▶ Work request:
Locate the line that contains "High, 2024-04-15 14:30:00: 25.04 -> none". Reproduce it and all following lines up to the end of the material, exactly and with nothing added.
Start of Input material
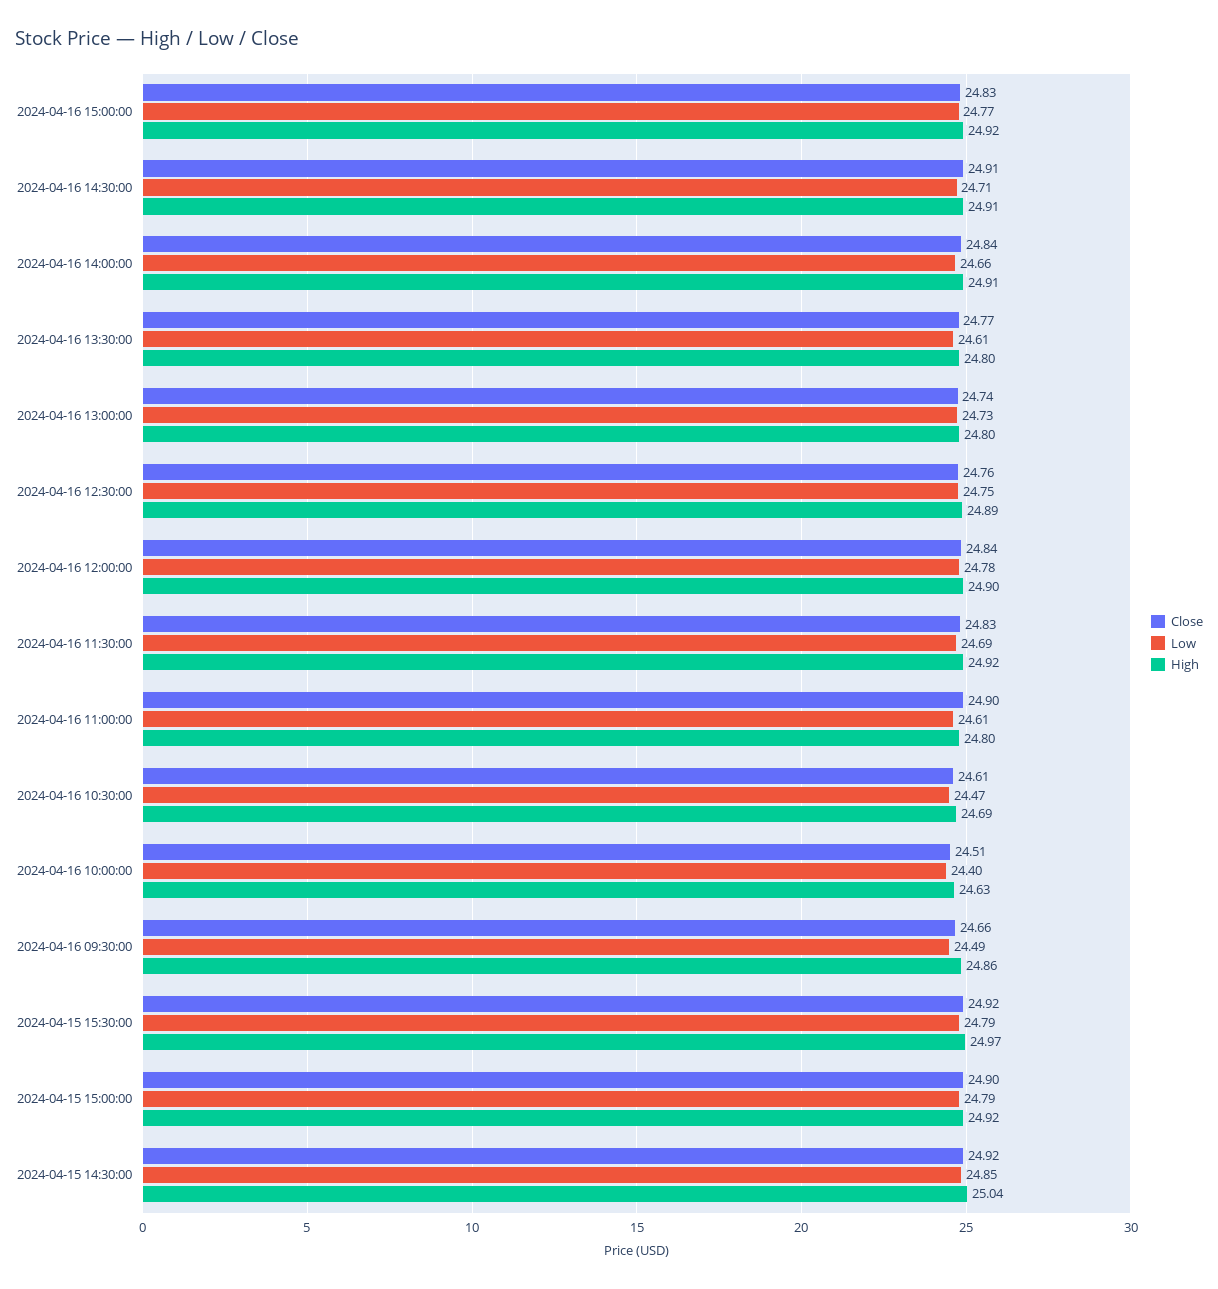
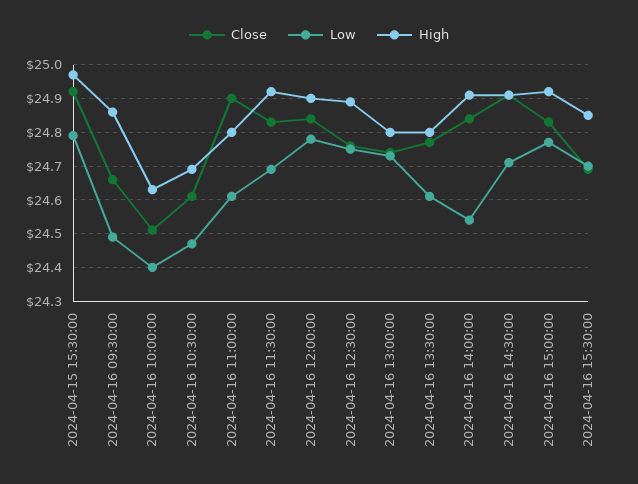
Low, 2024-04-16 14:00:00: 24.66 -> 24.55
Close, 2024-04-15 15:00:00: 24.9 -> none
Low, 2024-04-15 15:00:00: 24.79 -> none
High, 2024-04-15 15:00:00: 24.92 -> none
Close, 2024-04-15 14:30:00: 24.92 -> none
Low, 2024-04-15 14:30:00: 24.85 -> none
High, 2024-04-15 14:30:00: 25.04 -> none
Close, 2024-04-16 15:30:00: none -> 24.7
Low, 2024-04-16 15:30:00: none -> 24.7
High, 2024-04-16 15:30:00: none -> 24.85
End of Input material
▶ Exercise result:
High, 2024-04-15 14:30:00: 25.04 -> none
Close, 2024-04-16 15:30:00: none -> 24.7
Low, 2024-04-16 15:30:00: none -> 24.7
High, 2024-04-16 15:30:00: none -> 24.85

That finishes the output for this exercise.